Fig 3. The central region of AKTIP interacts with the N-terminus of VPS28.

(A) Superimposing of AKTIP model on TSG101 X-ray solved structure highlights similarities in the central region and two main different elements outside of it. Namely, the AKTIP central UEV domain presents two C-terminal helices (H5 and H6), absent in TSG101; TSG101 contains two N-terminal helices (H1 and H2), while AKTIP only one (H2). (B-C) Western blotting showing that central UEV region of AKTIP interacts with GST-VPS28 (B) and that AKTIP interacts with N-terminal domain of VPS28 (C). Cells were transfected with plasmids encoding the indicated fusion proteins and the AKTIP protein N-terminal (1–76 aa, NT), central domain (78–220 aa), C-terminal (221–292 aa) fragments.

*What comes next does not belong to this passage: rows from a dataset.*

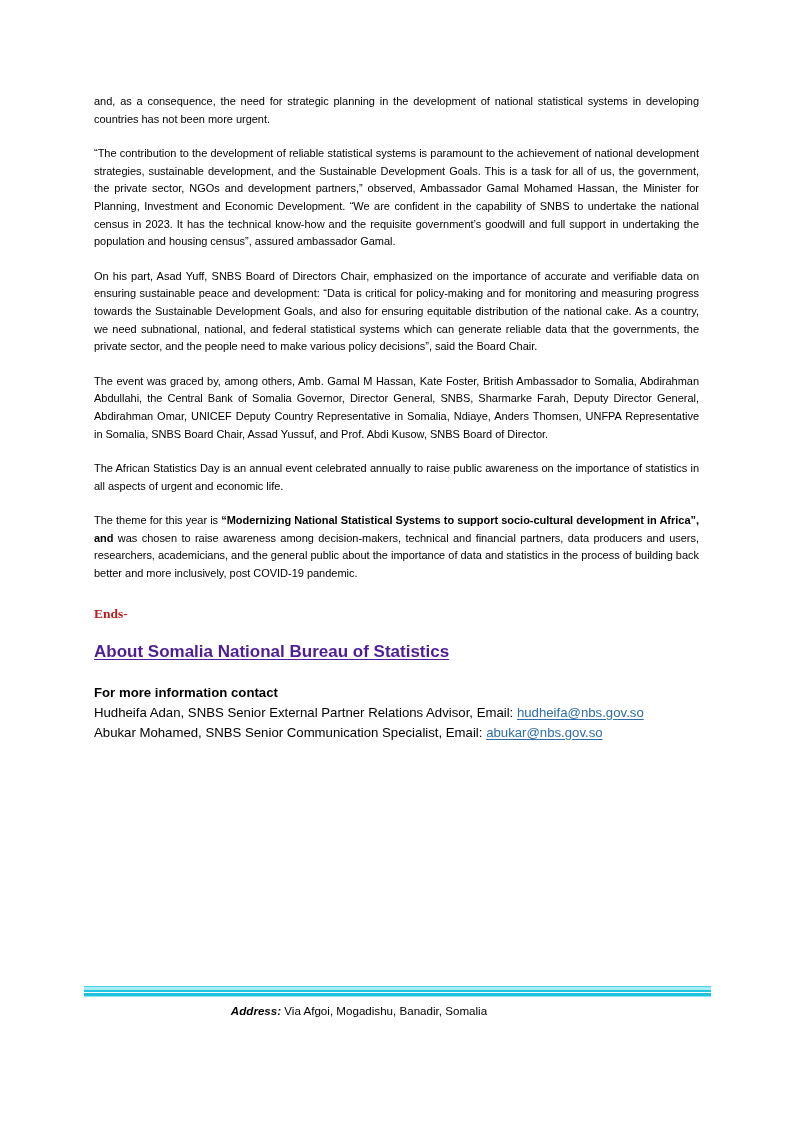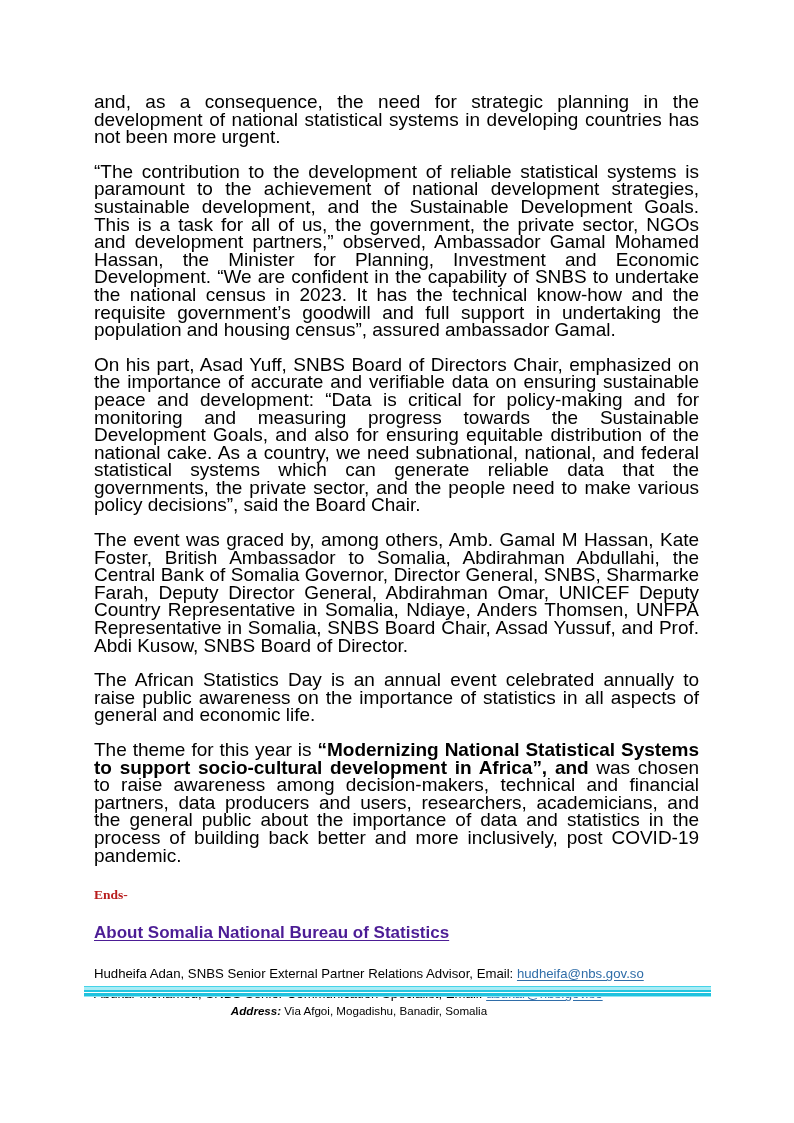"and, as a consequence, the" p.body-par { font-size: 19px -> 11px }
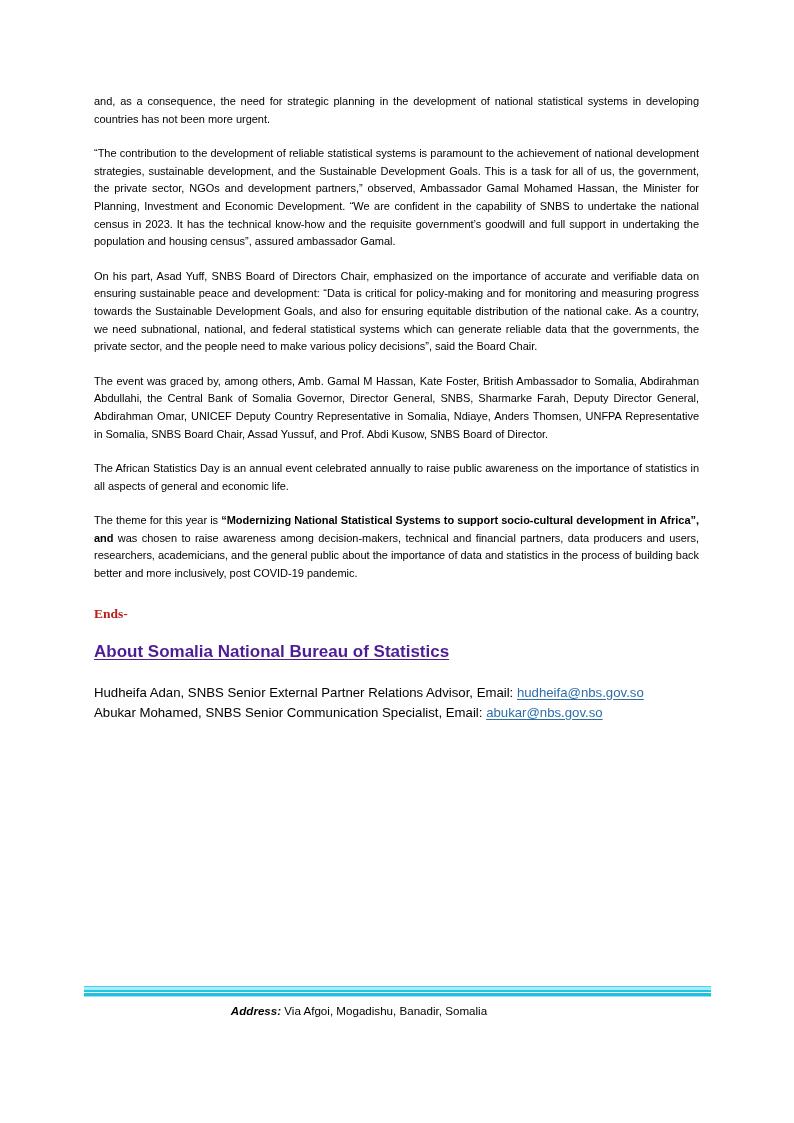"The African Statistics Day is" p.body-par { text: general -> urgent }
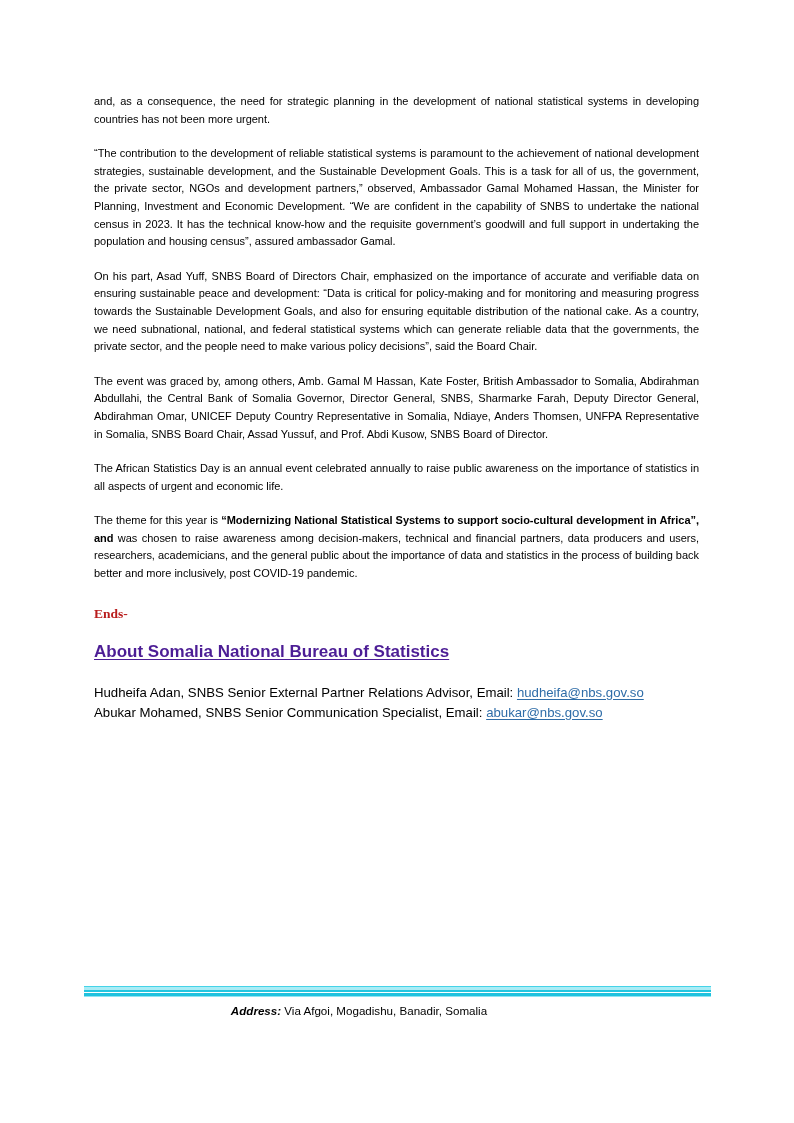"For more information contact" div.line { html: none -> <div><span>For more information contact</span></div> }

Purified VPS28-GST, or N-terminal (1–120 aa, NT) VPS28, or C-terminal (121-221aa, CT) or GST alone were used to pull down interacting proteins; cell lysates and glutathione-bound fractions were then analyzed with GST, GFP or MYC antisera. GST-pull downs were repeated three times. (D) Western blotting showing that AKTIP does not interact with VPS37 A to D isotypes and confirming its interaction with VPS28. Cells were transfected with plasmids encoding the indicated fusion proteins. Purified VPS28-GST or VPS37(A-D)-GST or GST alone were used to pull down interacting proteins; cell lysates and glutathione-bound fractions were then analyzed with MYC antisera. GST-pull downs were repeated two times. (E) Western blotting showing that AKTIP does not interact with SEPT9 (A, B and E) and confirming its interaction with VPS28. Cells were transfected with the indicated fusion proteins. Purified SEPT9 (isoforms A, B and E)-GFP, VPS28-GFP or GFP alone were used to trap interacting proteins; then cell lysates and GFP-trapped fractions were analyzed with MYC antisera. GFP-TRAP were repeated three times. (F) Schematic representation of the interacting regions of AKTIP and TSG101 with VPS28. UEV (Ubiquitin E2 variant domain); TSG101 PRR (Proline Rich Region).